DIRECTIONS
Please output the entries that follow exactly, without a single image.

##########

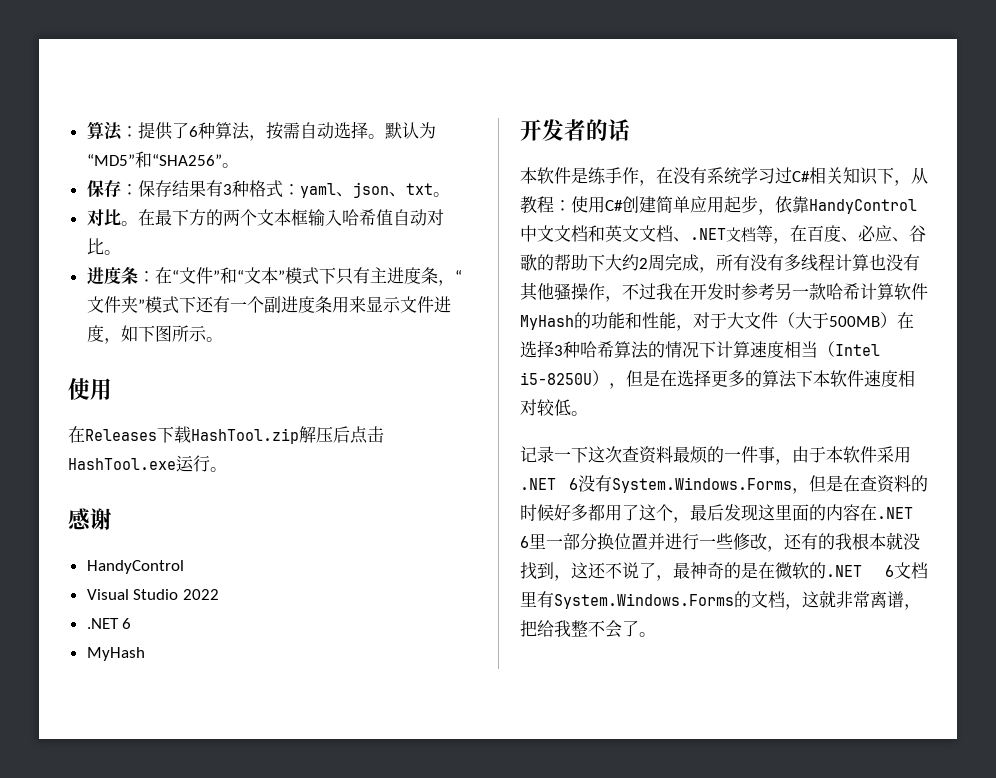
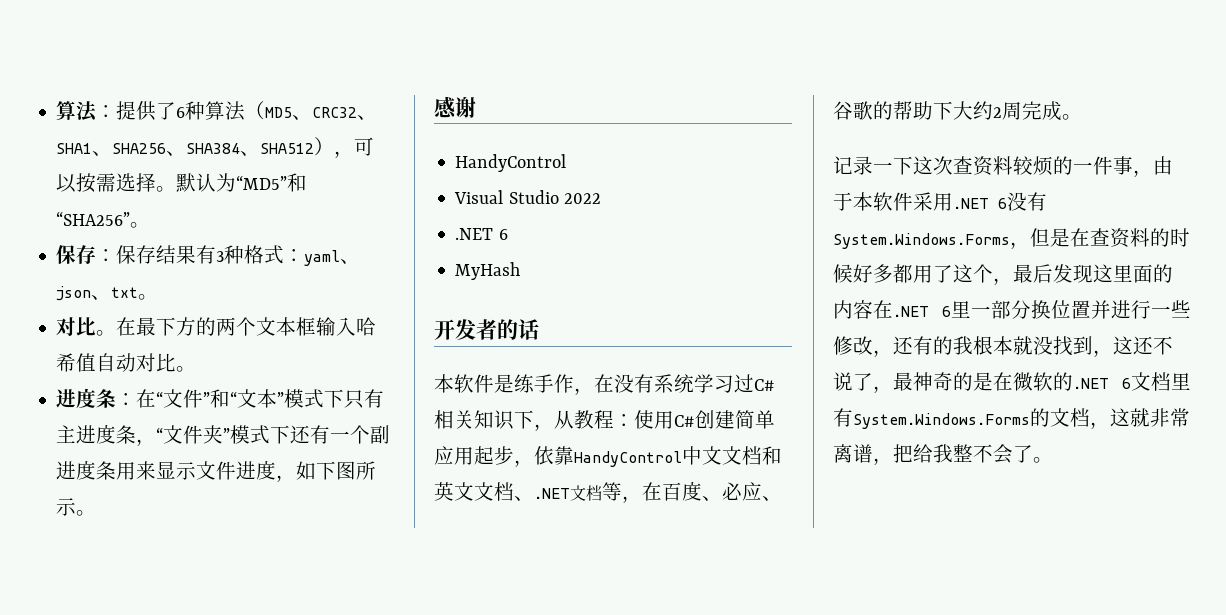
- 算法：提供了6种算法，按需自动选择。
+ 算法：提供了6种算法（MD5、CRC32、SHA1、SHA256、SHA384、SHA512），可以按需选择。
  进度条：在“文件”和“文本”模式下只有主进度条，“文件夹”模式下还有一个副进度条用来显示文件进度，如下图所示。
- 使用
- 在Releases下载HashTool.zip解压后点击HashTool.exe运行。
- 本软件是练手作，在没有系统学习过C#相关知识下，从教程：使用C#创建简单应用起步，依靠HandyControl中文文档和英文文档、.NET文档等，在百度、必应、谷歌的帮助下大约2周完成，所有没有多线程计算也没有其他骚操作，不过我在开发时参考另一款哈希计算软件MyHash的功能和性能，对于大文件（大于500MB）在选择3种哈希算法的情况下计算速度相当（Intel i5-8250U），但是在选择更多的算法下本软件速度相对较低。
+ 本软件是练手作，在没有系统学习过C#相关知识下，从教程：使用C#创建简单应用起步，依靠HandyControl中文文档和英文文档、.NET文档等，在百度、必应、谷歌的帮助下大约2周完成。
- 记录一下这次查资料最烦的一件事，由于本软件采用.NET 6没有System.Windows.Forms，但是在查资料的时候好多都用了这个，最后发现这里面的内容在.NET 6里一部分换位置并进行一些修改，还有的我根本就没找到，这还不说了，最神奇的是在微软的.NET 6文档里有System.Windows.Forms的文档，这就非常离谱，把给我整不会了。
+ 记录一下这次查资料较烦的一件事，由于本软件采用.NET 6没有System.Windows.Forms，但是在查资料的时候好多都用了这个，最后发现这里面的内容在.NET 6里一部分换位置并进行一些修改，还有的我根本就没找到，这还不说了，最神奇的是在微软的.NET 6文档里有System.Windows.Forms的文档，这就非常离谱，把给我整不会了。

##########

YOUR RESPONSE
- 算法：提供了6种算法，按需自动选择。
+ 算法：提供了6种算法（MD5、CRC32、SHA1、SHA256、SHA384、SHA512），可以按需选择。
  进度条：在“文件”和“文本”模式下只有主进度条，“文件夹”模式下还有一个副进度条用来显示文件进度，如下图所示。
- 使用
- 在Releases下载HashTool.zip解压后点击HashTool.exe运行。
- 本软件是练手作，在没有系统学习过C#相关知识下，从教程：使用C#创建简单应用起步，依靠HandyControl中文文档和英文文档、.NET文档等，在百度、必应、谷歌的帮助下大约2周完成，所有没有多线程计算也没有其他骚操作，不过我在开发时参考另一款哈希计算软件MyHash的功能和性能，对于大文件（大于500MB）在选择3种哈希算法的情况下计算速度相当（Intel i5-8250U），但是在选择更多的算法下本软件速度相对较低。
+ 本软件是练手作，在没有系统学习过C#相关知识下，从教程：使用C#创建简单应用起步，依靠HandyControl中文文档和英文文档、.NET文档等，在百度、必应、谷歌的帮助下大约2周完成。
- 记录一下这次查资料最烦的一件事，由于本软件采用.NET 6没有System.Windows.Forms，但是在查资料的时候好多都用了这个，最后发现这里面的内容在.NET 6里一部分换位置并进行一些修改，还有的我根本就没找到，这还不说了，最神奇的是在微软的.NET 6文档里有System.Windows.Forms的文档，这就非常离谱，把给我整不会了。
+ 记录一下这次查资料较烦的一件事，由于本软件采用.NET 6没有System.Windows.Forms，但是在查资料的时候好多都用了这个，最后发现这里面的内容在.NET 6里一部分换位置并进行一些修改，还有的我根本就没找到，这还不说了，最神奇的是在微软的.NET 6文档里有System.Windows.Forms的文档，这就非常离谱，把给我整不会了。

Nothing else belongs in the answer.